───── Data for analysis

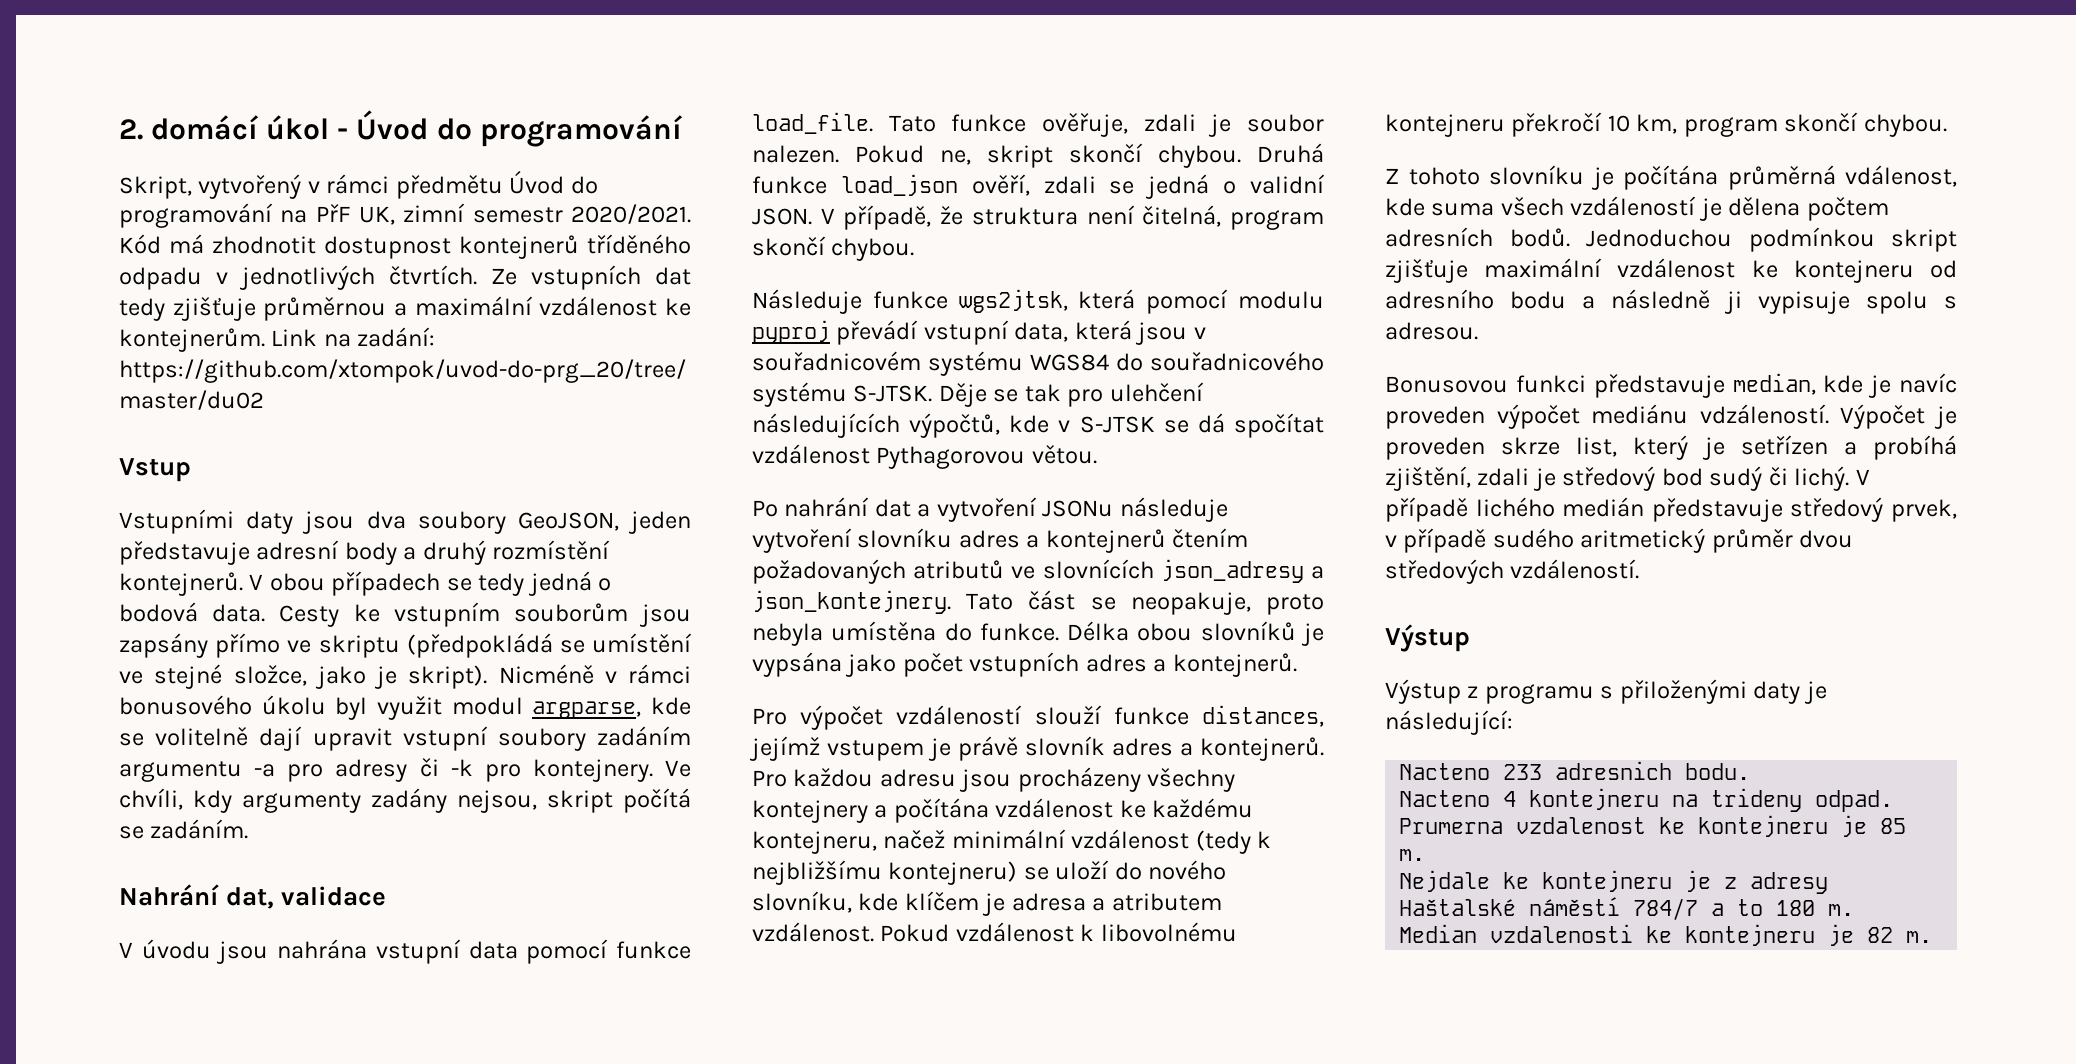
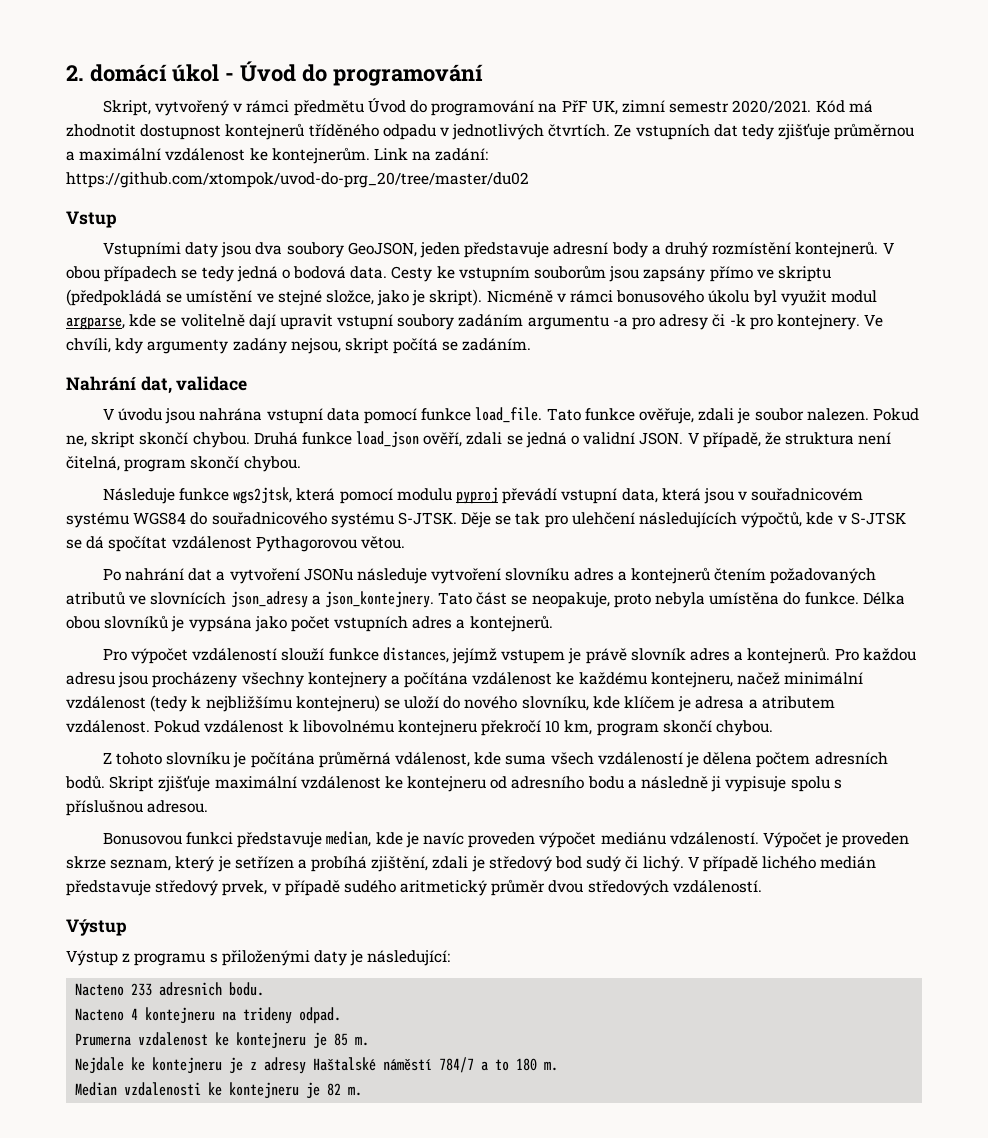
- Jednoduchou podmínkou skript zjišťuje maximální vzdálenost ke kontejneru od adresního bodu a následně ji vypisuje spolu s adresou.
+ Skript zjišťuje maximální vzdálenost ke kontejneru od adresního bodu a následně ji vypisuje spolu s příslušnou adresou.
- Výpočet je proveden skrze list, který je setřízen a probíhá zjištění, zdali je středový bod sudý či lichý.
+ Výpočet je proveden skrze seznam, který je setřízen a probíhá zjištění, zdali je středový bod sudý či lichý.

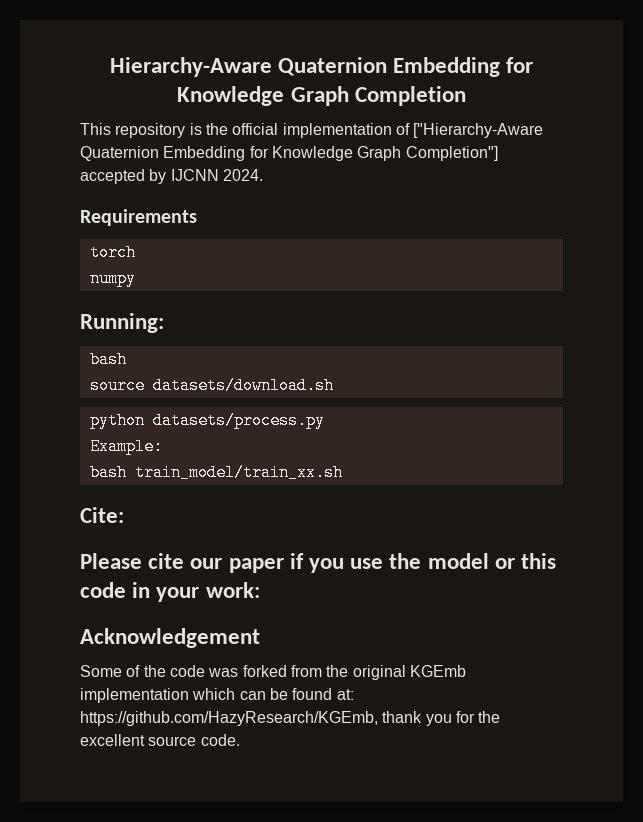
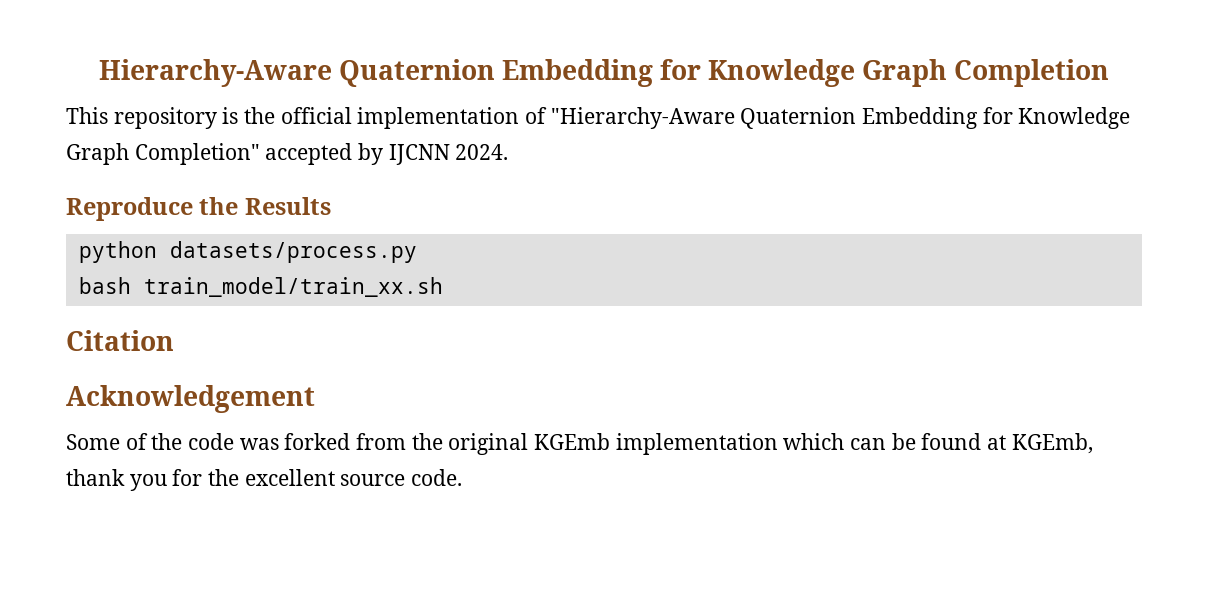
- This repository is the official implementation of ["Hierarchy-Aware Quaternion Embedding for Knowledge Graph Completion"] accepted by IJCNN 2024.
+ This repository is the official implementation of "Hierarchy-Aware Quaternion Embedding for Knowledge Graph Completion" accepted by IJCNN 2024.
- Requirements
- torch
- numpy
- Running:
- bash
- source datasets/download.sh
+ Reproduce the Results
- Example:
- Cite:
- Please cite our paper if you use the model or this code in your work:
+ Citation
- Some of the code was forked from the original KGEmb implementation which can be found at: https://github.com/HazyResearch/KGEmb, thank you for the excellent source code.
+ Some of the code was forked from the original KGEmb implementation which can be found at KGEmb, thank you for the excellent source code.

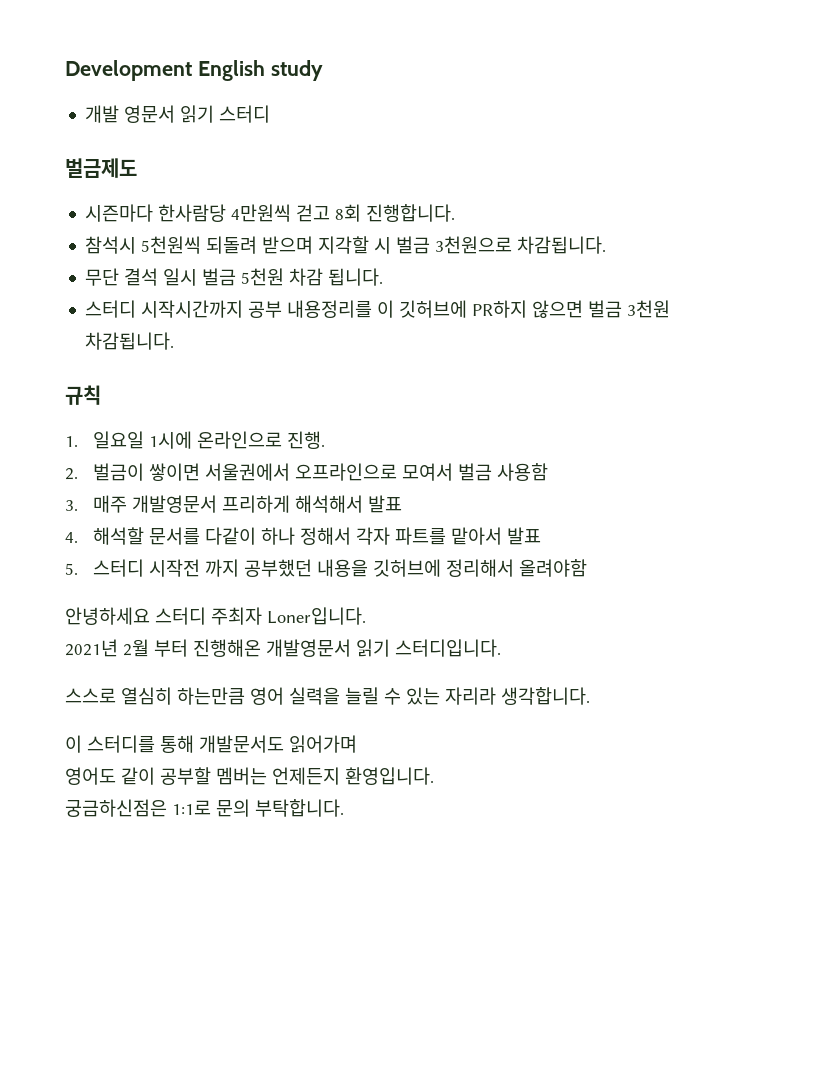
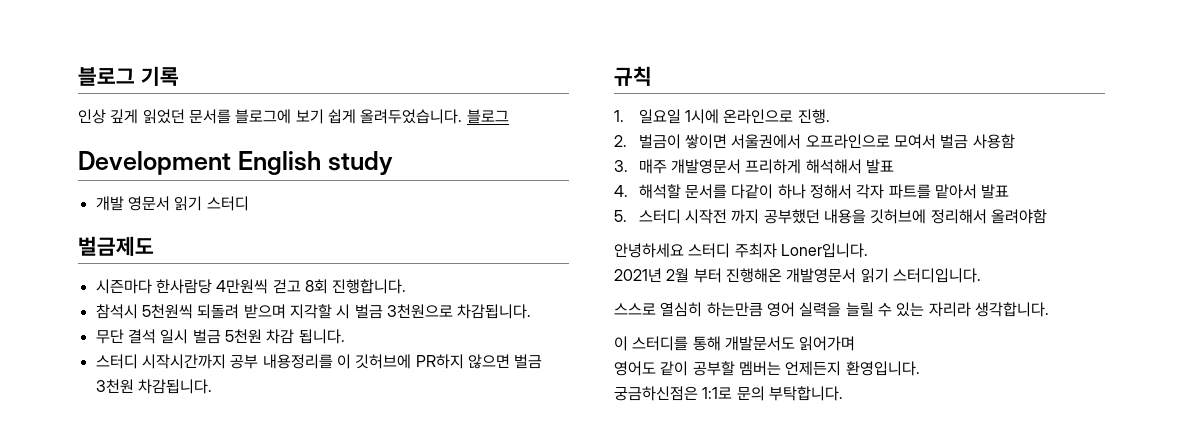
+ 블로그 기록
+ 인상 깊게 읽었던 문서를 블로그에 보기 쉽게 올려두었습니다. 블로그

──────────

▶ _What to work on_
Every line from the top of the entries through the line that holds "- Some of the" is to be quoted exactly, please, and nothing else; omit the pictures.

▶ _Written answer_
- Jednoduchou podmínkou skript zjišťuje maximální vzdálenost ke kontejneru od adresního bodu a následně ji vypisuje spolu s adresou.
+ Skript zjišťuje maximální vzdálenost ke kontejneru od adresního bodu a následně ji vypisuje spolu s příslušnou adresou.
- Výpočet je proveden skrze list, který je setřízen a probíhá zjištění, zdali je středový bod sudý či lichý.
+ Výpočet je proveden skrze seznam, který je setřízen a probíhá zjištění, zdali je středový bod sudý či lichý.

- This repository is the official implementation of ["Hierarchy-Aware Quaternion Embedding for Knowledge Graph Completion"] accepted by IJCNN 2024.
+ This repository is the official implementation of "Hierarchy-Aware Quaternion Embedding for Knowledge Graph Completion" accepted by IJCNN 2024.
- Requirements
- torch
- numpy
- Running:
- bash
- source datasets/download.sh
+ Reproduce the Results
- Example:
- Cite:
- Please cite our paper if you use the model or this code in your work:
+ Citation
- Some of the code was forked from the original KGEmb implementation which can be found at: https://github.com/HazyResearch/KGEmb, thank you for the excellent source code.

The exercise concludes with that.